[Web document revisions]
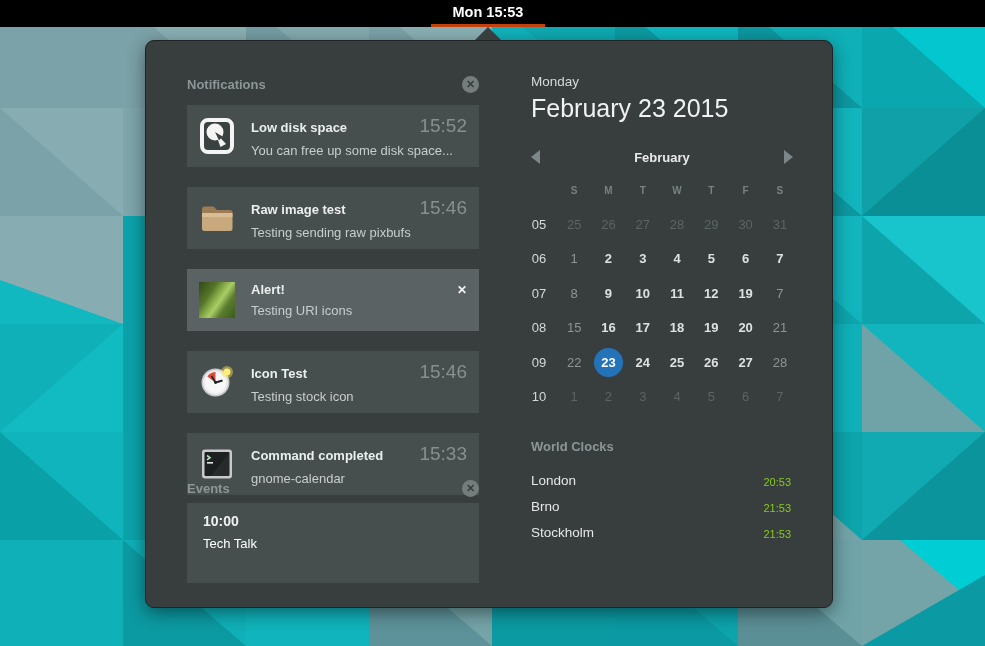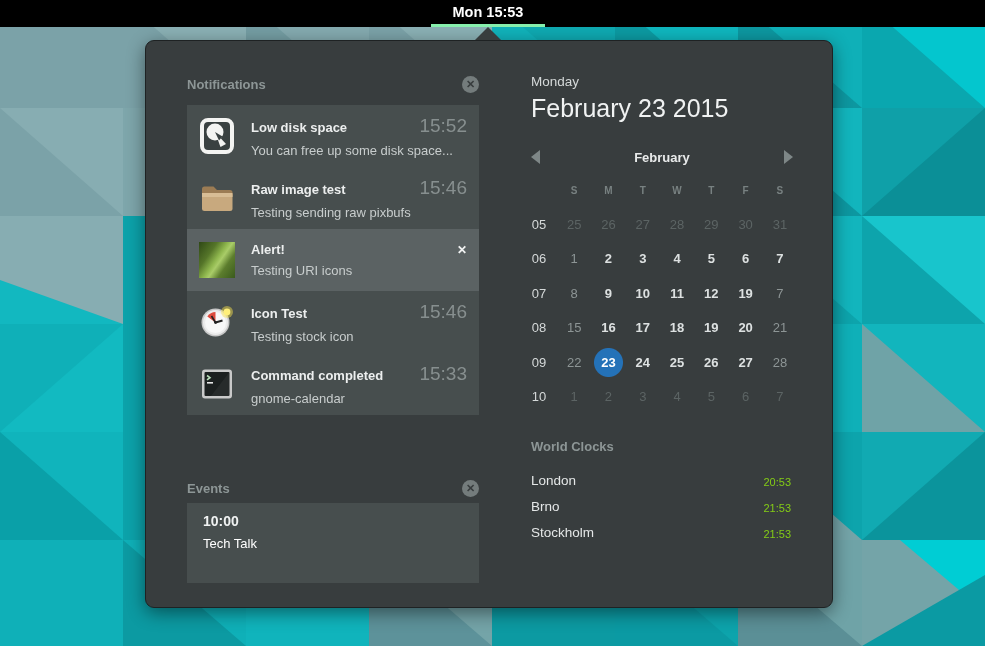--- a/index.html
+++ b/index.html
@@ -20,7 +20,7 @@
     position:absolute; left:431px; top:0; width:114px; height:27px;
     display:flex; align-items:center; justify-content:center;
     color:#fff; font-size:14.5px; font-weight:bold;
-    border-bottom:3px solid #86efac; cursor:pointer;
+    border-bottom:3px solid #c2410c; cursor:pointer;
   }
   .popup-arrow {
     position:absolute; top:27px; left:475px; z-index:11;

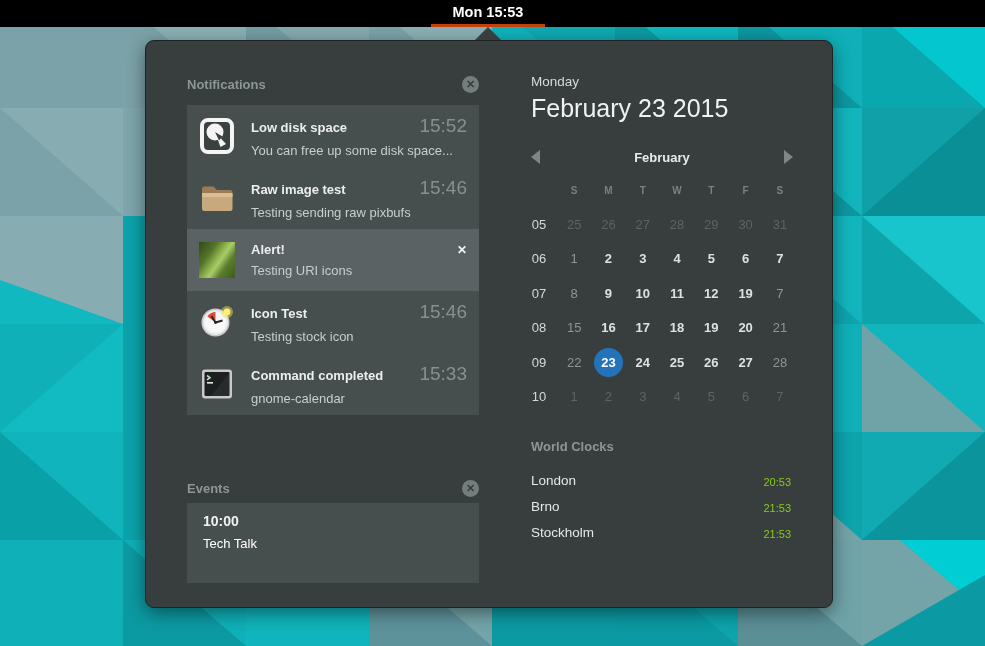--- a/index.html
+++ b/index.html
@@ -48,7 +48,7 @@
   
   .notif-list { position:absolute; left:41px; top:64px; width:292px; }
   .notif-item {
-    height:62px; margin-bottom:0; background:#474e4e;
+    height:62px; margin-bottom:20px; background:#474e4e;
     display:flex; align-items:center; padding:0 12px; cursor:pointer;
   }
   .notif-item[data-state="selected"] { background:#5b6263; }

PROBLEM DESCRIPTION
Reproduce nothing but the lines that run from the line containing "position:absolute; left:431px; top:0;" through the last line of the records, inclusive. Omit the pictures.

TASK SOLUTION
     position:absolute; left:431px; top:0; width:114px; height:27px;
     display:flex; align-items:center; justify-content:center;
     color:#fff; font-size:14.5px; font-weight:bold;
-    border-bottom:3px solid #86efac; cursor:pointer;
+    border-bottom:3px solid #c2410c; cursor:pointer;
   }
   .popup-arrow {
     position:absolute; top:27px; left:475px; z-index:11;

--- a/index.html
+++ b/index.html
@@ -48,7 +48,7 @@
   
   .notif-list { position:absolute; left:41px; top:64px; width:292px; }
   .notif-item {
-    height:62px; margin-bottom:0; background:#474e4e;
+    height:62px; margin-bottom:20px; background:#474e4e;
     display:flex; align-items:center; padding:0 12px; cursor:pointer;
   }
   .notif-item[data-state="selected"] { background:#5b6263; }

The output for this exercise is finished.